Однако с ее помощью можно было бы объяснить все три смерти… Что в этом пакете?
– Пленки, которые полиция конфисковала. На них ничего нет, только заметок по искусству. Они тебе нужны?
– Я отдам их Арчи, – сказал Квиллер. – И возможно, напишу что-то вроде некролога, который будет напечатан рядом с последней колонкой Маунтклеменса.
– Поаккуратнее выражай свои соболезнования.
Возможно, ты будешь писать некролог убийце.

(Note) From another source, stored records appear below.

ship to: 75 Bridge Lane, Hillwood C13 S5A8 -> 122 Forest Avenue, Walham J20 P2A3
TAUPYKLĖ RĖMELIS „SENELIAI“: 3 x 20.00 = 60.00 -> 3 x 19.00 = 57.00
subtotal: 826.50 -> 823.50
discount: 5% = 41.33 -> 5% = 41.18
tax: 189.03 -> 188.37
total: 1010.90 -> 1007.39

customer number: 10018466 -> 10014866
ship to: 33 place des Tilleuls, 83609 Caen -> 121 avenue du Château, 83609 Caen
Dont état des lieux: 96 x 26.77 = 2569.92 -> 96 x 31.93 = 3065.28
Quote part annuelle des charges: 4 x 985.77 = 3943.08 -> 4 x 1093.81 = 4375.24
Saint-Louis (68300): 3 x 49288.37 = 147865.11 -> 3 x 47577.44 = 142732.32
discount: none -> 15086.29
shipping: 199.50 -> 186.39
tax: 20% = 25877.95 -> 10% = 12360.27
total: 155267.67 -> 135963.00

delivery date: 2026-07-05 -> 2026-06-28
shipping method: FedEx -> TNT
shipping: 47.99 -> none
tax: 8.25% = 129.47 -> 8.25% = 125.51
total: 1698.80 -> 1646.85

Усы Квиллера упрямо топорщились.
– У меня есть предчувствие, что Маунтклеменс улетел на этом трехчасовом самолете, – сказал он.
Когда Квиллер приехал домой с пленкой под мышкой, было около восьми часов, и Коко встретил его возле двери нетерпеливыми криками. Кот был не в восторге от весьма небрежного расписания приема пищи.
– Если бы ты мог говорить, я не сидел бы в прессклубе так долго, – объяснил репортер, – и ты бы получал свой ужин вовремя.
Коко заложил левую лапу за правое ухо и дважды коротко лизнул левую лопатку.
– Я полагаю, ты можешь отлично объясняться, – задумчиво сказал Квиллер. – Просто я не всегда могу тебя понять.